Weight Updates: STDP Rule

When an output neuron fires, a simple STDP rule determines which weights to update via long-term potentiation (LTP) or long-term depression (LTD). As shown in Figure 3A, if an input neuron's most recent spike is within σ = 10 ms of the output spike, then the weight for this input-output synapse is increased (LTP). Otherwise, if it is beyond this 10 ms window of the output spike, then the weight is decreased (LTD).

FIGURE 3

Figure 3. (A) STDP rule showing the 10 ms window for an output-input spike time difference (t_out–t_in) that determines whether an LTP or an LTD update is performed. If the output-input spike time difference (t_out–t_in) is within 10 ms, the weight corresponding to this input-output synapse is updated via LTP. Otherwise, the weight is updated via LTD. The LTP update is an exponential function that depends on the current weight, and the LTD update is a constant. (B) The exponential LTP update is dependent on the current weight w and it helps keep the weight values within the range [−1, 1].

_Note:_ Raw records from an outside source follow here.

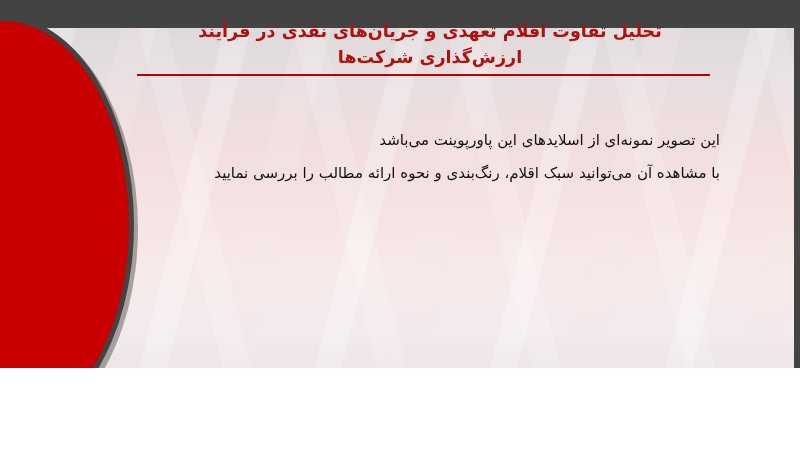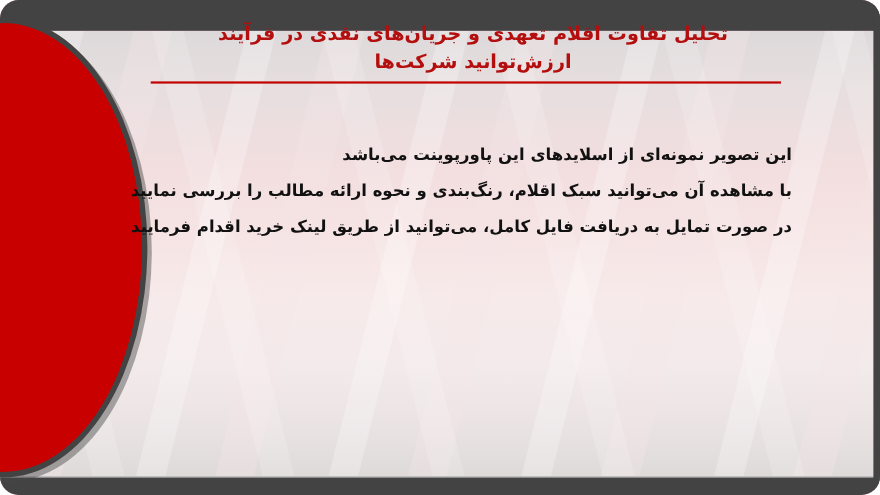--- a/index.html
+++ b/index.html
@@ -6,24 +6,23 @@
     margin: 0;
     padding: 0;
     background: #ffffff;
   }
   body {
     font-family: "DejaVu Sans", sans-serif;
   }
   #slide {
     position: relative;
     width: 800px;
-    height: 450px;
+    height: 368px;
     overflow: hidden;
-    background: #f9a8d4;
-    border-radius: 17px;
+    background: #84cc16;
   }
 
   
   .frame-top {
     position: absolute;
     left: 0; top: 0;
     width: 800px; height: 28px;
     background: #434343;
   }
   .frame-bottom {
@@ -152,21 +151,21 @@
     left: 90px;
     top: 124px;
     width: 630px;
     z-index: 5;
     direction: rtl;
     text-align: right;
   }
   .body-line {
     font-family: "DejaVu Sans", sans-serif;
     font-size: 15px;
-    font-weight: bold;
+    font-weight: normal;
     color: #111111;
     line-height: 33px;
     white-space: nowrap;
   }
 </style>
 </head>
 <body>
 
 <div id="slide">
 
@@ -177,23 +176,22 @@
 
   <div class="frame-top"></div>
   <div class="frame-bottom"></div>
   <div class="frame-right"></div>
 
   <div class="red-ellipse-shadow"></div>
   <div class="red-ellipse"></div>
 
   <div class="title-area">
     <div class="title-line">تحلیل تفاوت اقلام تعهدی و جریان‌های نقدی در فرآیند</div>
-    <div class="title-line">ارزش‌توانید شرکت‌ها</div>
+    <div class="title-line">ارزش‌گذاری شرکت‌ها</div>
   </div>
   <div class="title-rule"></div>
 
   <div class="body-area">
     <div class="body-line">این تصویر نمونه‌ای از اسلایدهای این پاورپوینت می‌باشد</div>
     <div class="body-line">با مشاهده آن می‌توانید سبک اقلام، رنگ‌بندی و نحوه ارائه مطالب را بررسی نمایید</div>
-    <div class="body-line">در صورت تمایل به دریافت فایل کامل، می‌توانید از طریق لینک خرید اقدام فرمایید</div>
   </div>
 
 </div>
 
 </body></html>

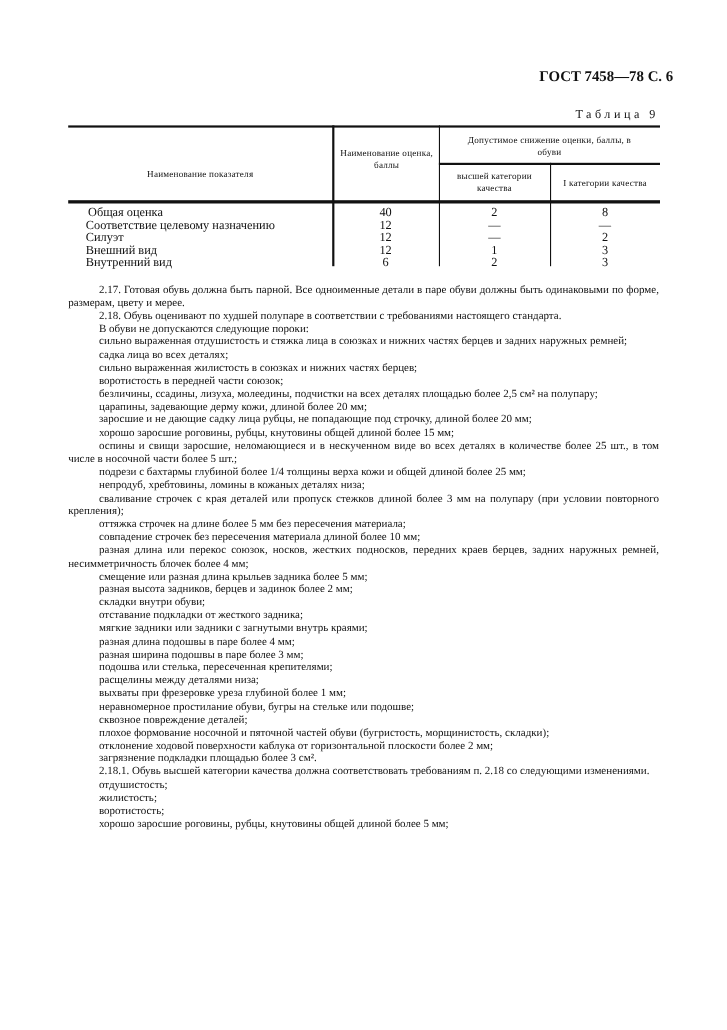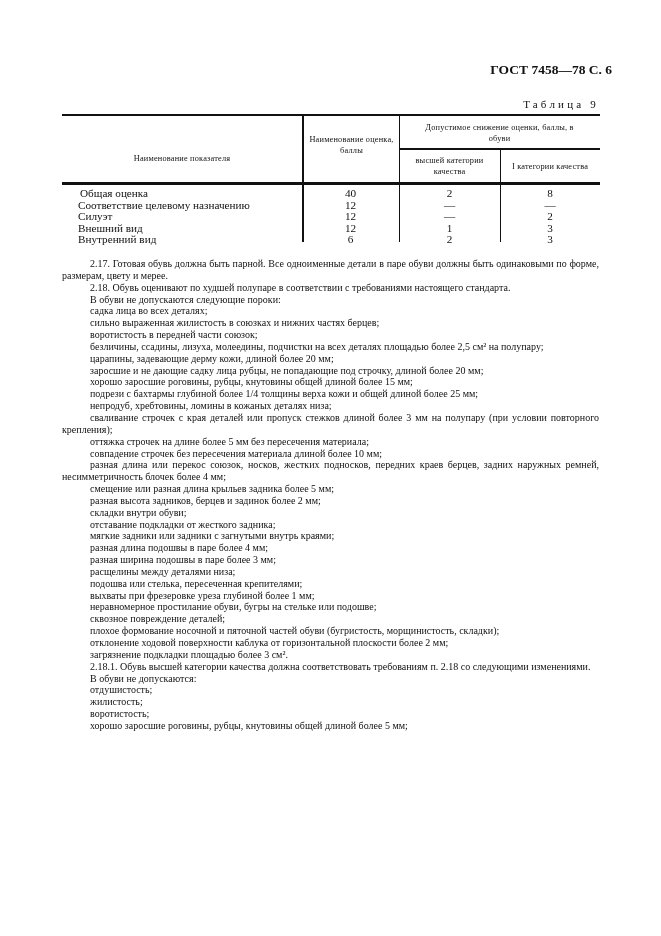--- a/index.html
+++ b/index.html
@@ -71,47 +71,48 @@
     <span class="c1">6</span>
     <span class="c2">2</span>
     <span class="c3">3</span>
   </div>
 </div>
 
 <div class="body">
   <p class="ind">2.17. Готовая обувь должна быть парной. Все одноименные детали в паре обуви должны быть одинаковыми по форме, размерам, цвету и мерее.</p>
   <p class="ind">2.18. Обувь оценивают по худшей полупаре в соответствии с требованиями настоящего стандарта.</p>
   <p class="ind">В обуви не допускаются следующие пороки:</p>
+  <p class="ind">сильно выраженная отдушистость и стяжка лица в союзках и нижних частях берцев и задних наружных ремней;</p>
   <p class="ind">садка лица во всех деталях;</p>
   <p class="ind">сильно выраженная жилистость в союзках и нижних частях берцев;</p>
   <p class="ind">воротистость в передней части союзок;</p>
   <p class="ind">безличины, ссадины, лизуха, молеедины, подчистки на всех деталях площадью более 2,5 см² на полупару;</p>
   <p class="ind">царапины, задевающие дерму кожи, длиной более 20 мм;</p>
   <p class="ind">заросшие и не дающие садку лица рубцы, не попадающие под строчку, длиной более 20 мм;</p>
   <p class="ind">хорошо заросшие роговины, рубцы, кнутовины общей длиной более 15 мм;</p>
+  <p class="ind">оспины и свищи заросшие, неломающиеся и в нескученном виде во всех деталях в количестве более 25 шт., в том числе в носочной части более 5 шт.;</p>
   <p class="ind">подрези с бахтармы глубиной более 1/4 толщины верха кожи и общей длиной более 25 мм;</p>
   <p class="ind">непродуб, хребтовины, ломины в кожаных деталях низа;</p>
   <p class="ind">сваливание строчек с края деталей или пропуск стежков длиной более 3 мм на полупару (при условии повторного крепления);</p>
   <p class="ind">оттяжка строчек на длине более 5 мм без пересечения материала;</p>
   <p class="ind">совпадение строчек без пересечения материала длиной более 10 мм;</p>
   <p class="ind">разная длина или перекос союзок, носков, жестких подносков, передних краев берцев, задних наружных ремней, несимметричность блочек более 4 мм;</p>
   <p class="ind">смещение или разная длина крыльев задника более 5 мм;</p>
   <p class="ind">разная высота задников, берцев и задинок более 2 мм;</p>
   <p class="ind">складки внутри обуви;</p>
   <p class="ind">отставание подкладки от жесткого задника;</p>
   <p class="ind">мягкие задники или задники с загнутыми внутрь краями;</p>
   <p class="ind">разная длина подошвы в паре более 4 мм;</p>
   <p class="ind">разная ширина подошвы в паре более 3 мм;</p>
+  <p class="ind">подошва или стелька, пересеченная крепителями;</p>
   <p class="ind">расщелины между деталями низа;</p>
-  <p class="ind">подошва или стелька, пересеченная крепителями;</p>
   <p class="ind">выхваты при фрезеровке уреза глубиной более 1 мм;</p>
   <p class="ind">неравномерное простилание обуви, бугры на стельке или подошве;</p>
   <p class="ind">сквозное повреждение деталей;</p>
   <p class="ind">плохое формование носочной и пяточной частей обуви (бугристость, морщинистость, складки);</p>
   <p class="ind">отклонение ходовой поверхности каблука от горизонтальной плоскости более 2 мм;</p>
   <p class="ind">загрязнение подкладки площадью более 3 см².</p>
   <p class="ind">2.18.1. Обувь высшей категории качества должна соответствовать требованиям п. 2.18 со следующими изменениями.</p>
-  <p class="ind">В обуви не допускаются:</p>
   <p class="ind">отдушистость;</p>
   <p class="ind">жилистость;</p>
   <p class="ind">воротистость;</p>
   <p class="ind">хорошо заросшие роговины, рубцы, кнутовины общей длиной более 5 мм;</p>
 </div>
 
 </body></html>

This 10 ms window is in accordance with the fact that training samples are not displayed during the final 10 ms of their presentation period—they are only displayed for the first 40 ms of the 50 ms presentation period. Thus, there are no input spikes in the final 10 ms of each presentation, as seen in Figure 2A. Therefore, this STDP window prevents LTP weight updates that are potentially caused by the input spiking activity of the previous training sample. For example, when a new training sample is inputted to the SNN, an output spike occurring at simulation time t = 50 ms cannot have a spike-timing difference with an input spike occurring from t = 41 ms to t = 49 ms, since this is within the 10 ms window for LTP weight updates.

Figure 2B shows an example of the output spiking activity for 10 representative output neurons with randomly initialized weights, illustrating the random spiking activity of an untrained SNN. The effect of performing weight updates is to train the network to selectively fire to certain classes of inputs. At the start of training, we randomly initialize all weight values between [−1, 1], and the LTP and LTD update rules keep the weight values within the range [−1, 1]. The LTP weight update is an exponential function of the form Δ$w_{LTP}(w)=a{e}^{-b(w+1)}$ (Figure 3B), where a ∈ {ℝ:0 < a < 1} and b ∈ ℝ_>0 are parameters that control the scale of the exponential, and w is the current weight value. For LTP updates to keep weight values within the upper bound of 1, we pick the parameters such that the weight update decays toward 0 as the current weight approaches 1. As a result, exponential LTP updates will guarantee that the weights converge to the upper bound of 1.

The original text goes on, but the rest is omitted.